# Brief
Write the following entries out again exactly, skipping each image.

# Input data
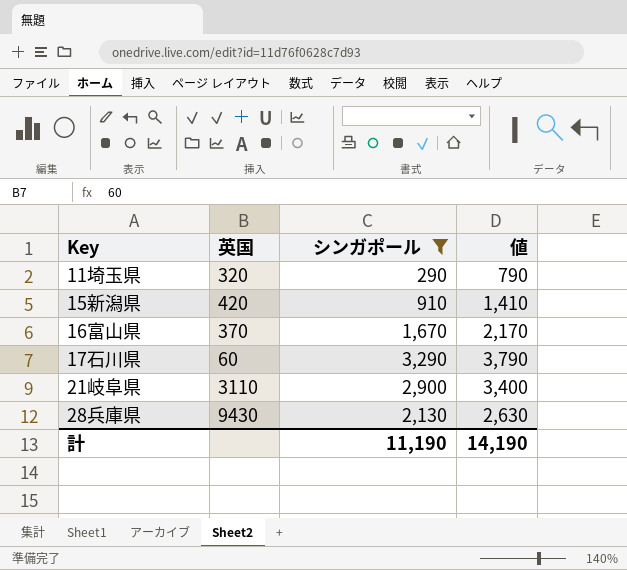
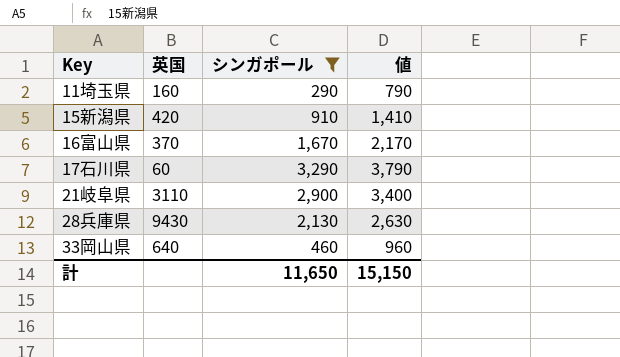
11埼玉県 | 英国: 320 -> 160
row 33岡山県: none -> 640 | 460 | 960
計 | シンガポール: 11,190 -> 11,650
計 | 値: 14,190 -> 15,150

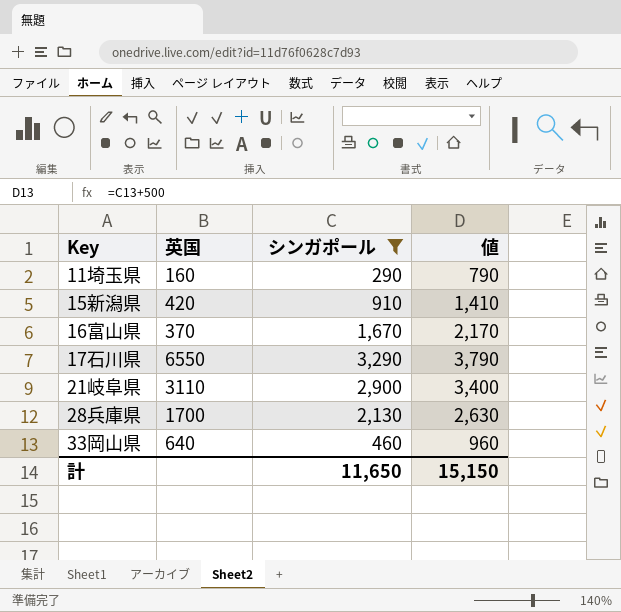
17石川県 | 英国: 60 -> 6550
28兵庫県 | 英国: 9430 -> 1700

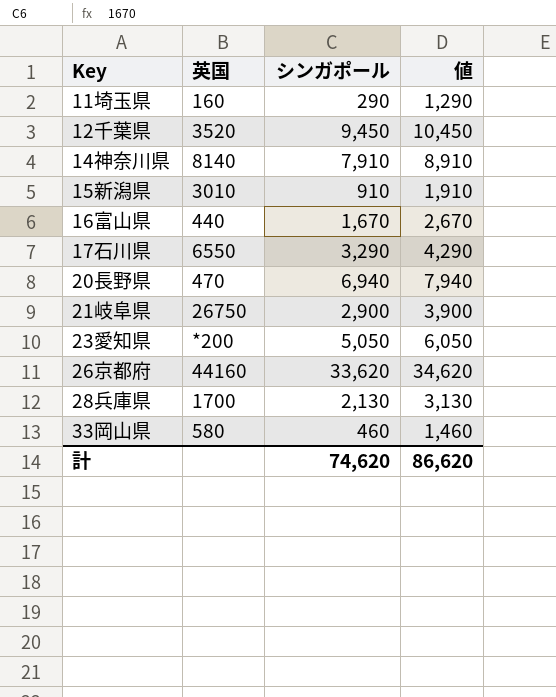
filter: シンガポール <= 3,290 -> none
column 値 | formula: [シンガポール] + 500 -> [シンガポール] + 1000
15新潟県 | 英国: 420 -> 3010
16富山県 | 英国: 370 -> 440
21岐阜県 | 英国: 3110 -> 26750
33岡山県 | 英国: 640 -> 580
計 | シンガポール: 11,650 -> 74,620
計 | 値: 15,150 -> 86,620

# Exercise solution
11埼玉県 | 英国: 320 -> 160
row 33岡山県: none -> 640 | 460 | 960
計 | シンガポール: 11,190 -> 11,650
計 | 値: 14,190 -> 15,150

17石川県 | 英国: 60 -> 6550
28兵庫県 | 英国: 9430 -> 1700

filter: シンガポール <= 3,290 -> none
column 値 | formula: [シンガポール] + 500 -> [シンガポール] + 1000
15新潟県 | 英国: 420 -> 3010
16富山県 | 英国: 370 -> 440
21岐阜県 | 英国: 3110 -> 26750
33岡山県 | 英国: 640 -> 580
計 | シンガポール: 11,650 -> 74,620
計 | 値: 15,150 -> 86,620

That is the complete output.